[Opening DATA SUPPLIED section]

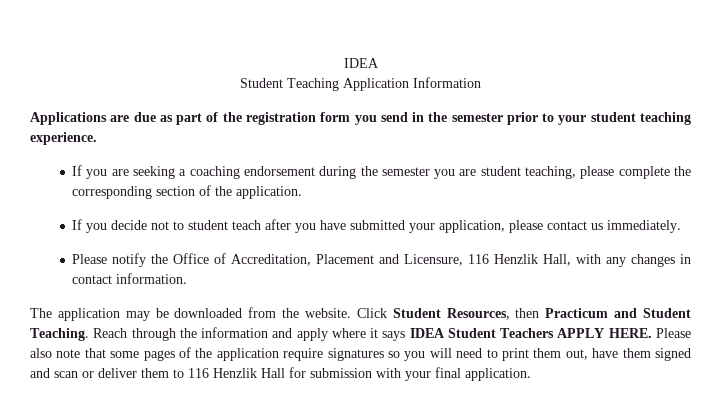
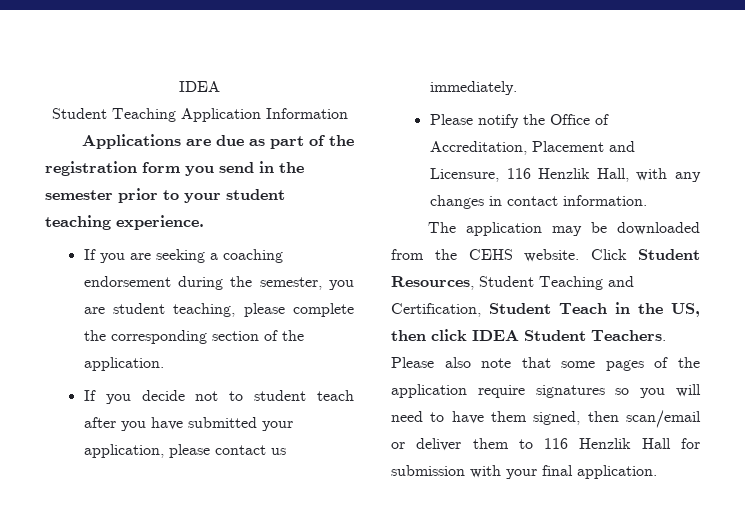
- If you are seeking a coaching endorsement during the semester you are student teaching, please complete the corresponding section of the application.
+ If you are seeking a coaching endorsement during the semester, you are student teaching, please complete the corresponding section of the application.
- The application may be downloaded from the website.
+ The application may be downloaded from the CEHS website.
- Click Student Resources, then Practicum and Student Teaching. Reach through the information and apply where it says IDEA Student Teachers APPLY HERE.
+ Click Student Resources, Student Teaching and Certification, Student Teach in the US, then click IDEA Student Teachers.
- Please also note that some pages of the application require signatures so you will need to print them out, have them signed and scan or deliver them to 116 Henzlik Hall for submission with your final application.
+ Please also note that some pages of the application require signatures so you will need to have them signed, then scan/email or deliver them to 116 Henzlik Hall for submission with your final application.

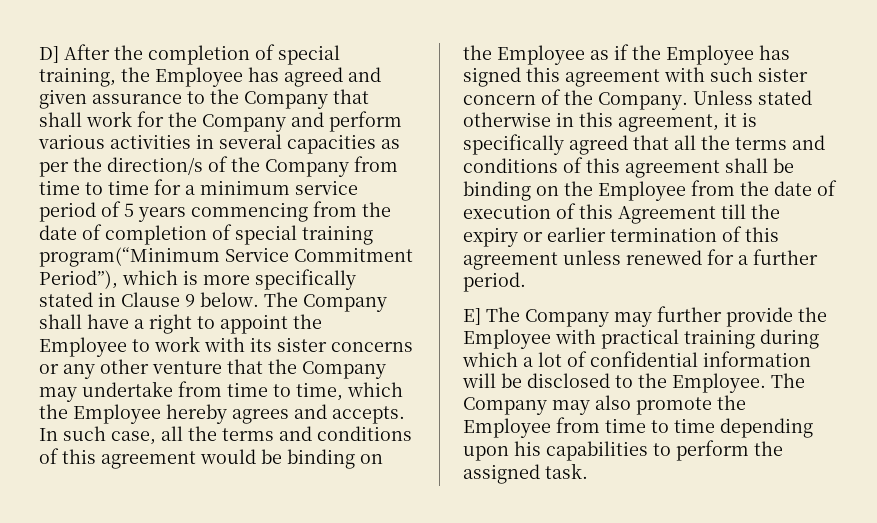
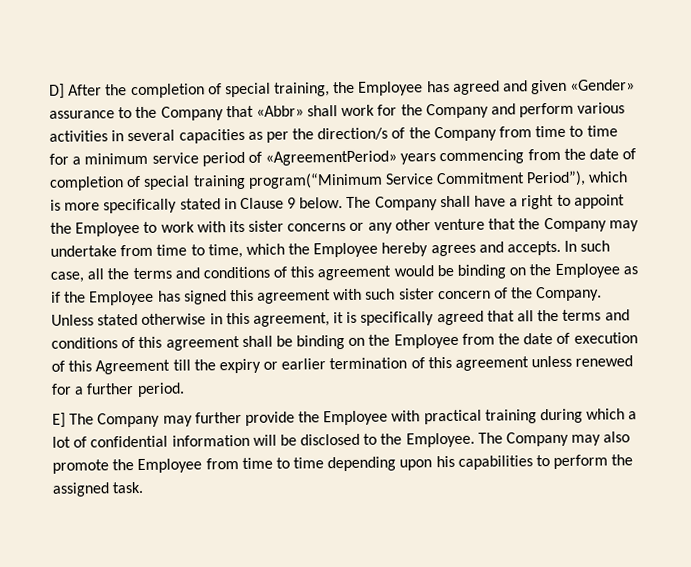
- D] After the completion of special training, the Employee has agreed and given assurance to the Company that shall work for the Company and perform various activities in several capacities as per the direction/s of the Company from time to time for a minimum service period of 5 years commencing from the date of completion of special training program(“Minimum Service Commitment Period”), which is more specifically stated in Clause 9 below.
+ D] After the completion of special training, the Employee has agreed and given «Gender» assurance to the Company that «Abbr» shall work for the Company and perform various activities in several capacities as per the direction/s of the Company from time to time for a minimum service period of «AgreementPeriod» years commencing from the date of completion of special training program(“Minimum Service Commitment Period”), which is more specifically stated in Clause 9 below.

[Closing DATA SUPPLIED section]

WORK INSTRUCTION
Each line that includes the string "complete" should be copied from the data.

PROBLEM SOLUTION
- If you are seeking a coaching endorsement during the semester you are student teaching, please complete the corresponding section of the application.
+ If you are seeking a coaching endorsement during the semester, you are student teaching, please complete the corresponding section of the application.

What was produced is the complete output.